Les familles subliment les délicieux fruits en tartes et en croustades dont elles se délecteront par la suite. La gourmandise, par son caractère rassembleur, est la plus belle des qualités.
Les humains ont développé cette aptitude à transformer ce qui leur tombe sous la main en quelque chose de beau. Les émotions qui les habitent peuvent aussi être sublimées. Alors que le processus utilisé pour sublimer une pomme est son mariage au beurre et au sucre et son passage au four, c’est entre autres la méditation qui détient ce pouvoir pour agir sur les émotions.

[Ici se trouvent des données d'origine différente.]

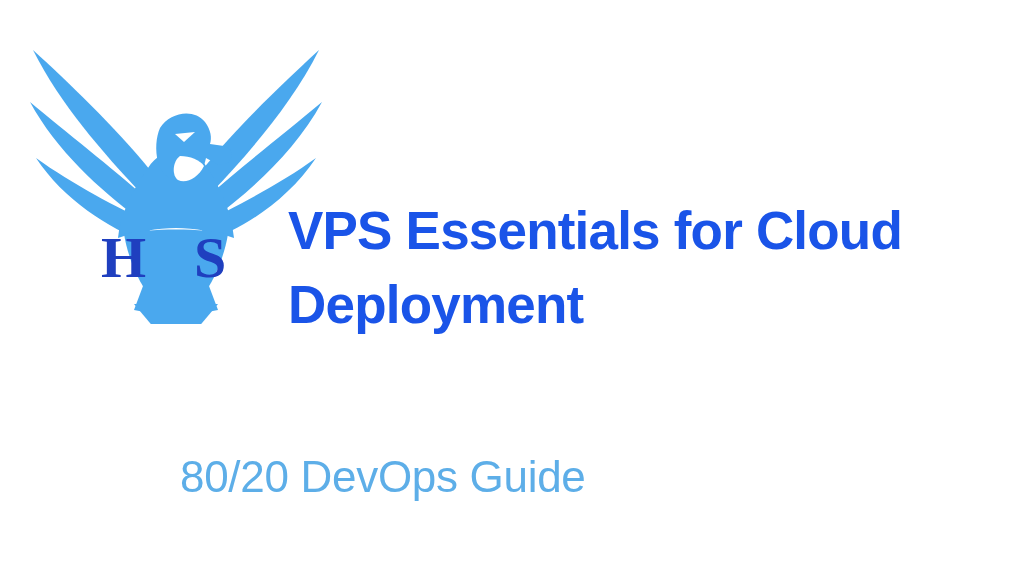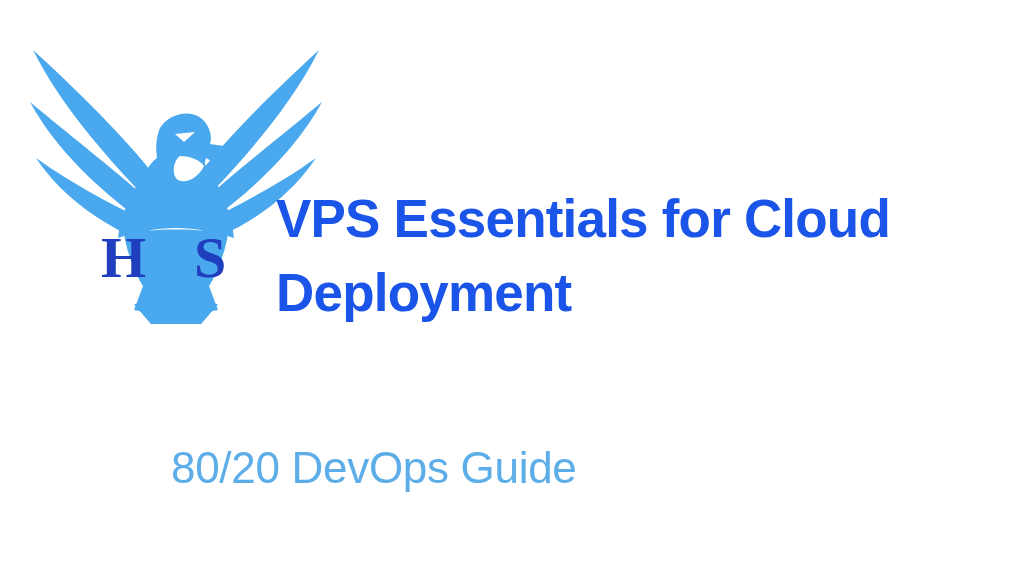"VPS Essentials for Cloud Deployment" .title { margin: 0 -> 12px }
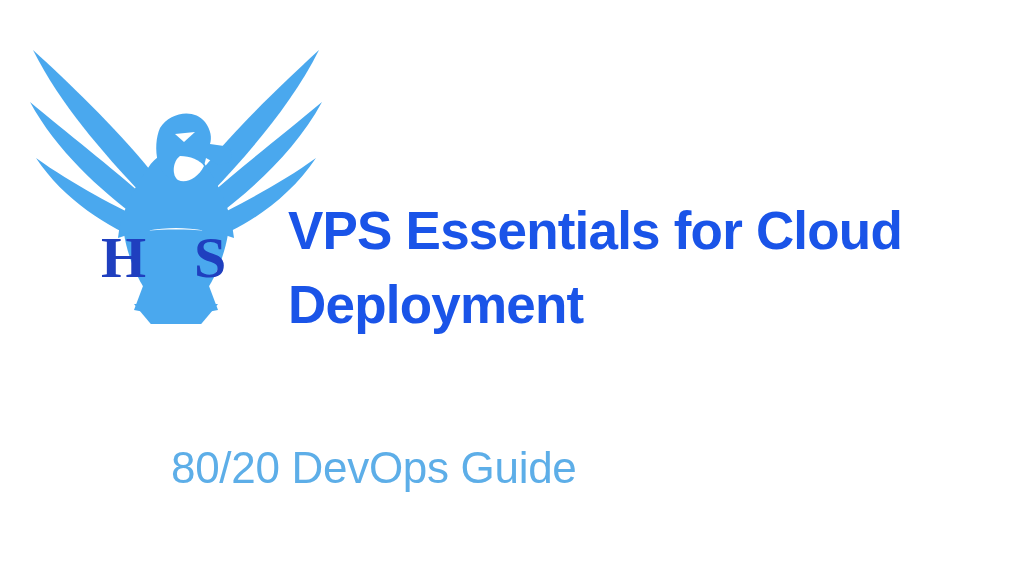"80/20 DevOps Guide" .tagline { margin: 0 -> 9px }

L’art peut également aider les habitants à voir le beau. À Rosa Candida, tout le monde porte un poème en son cœur. La solitude est inconnue des habitants puisqu’une fois le poème appris, plus jamais ils ne sont seuls, c’est comme avoir un ami. Chacun est accompagné de mots, d’images, de figures de styles. Les habitants respirent en alexandrins, discutent en métaphores et font l’amour en prose. Tout doit être interprété, c’est ce qui rapproche les habitants de leur sensibilité, ce qui crée un sentiment d’humanité à Rosa Candida.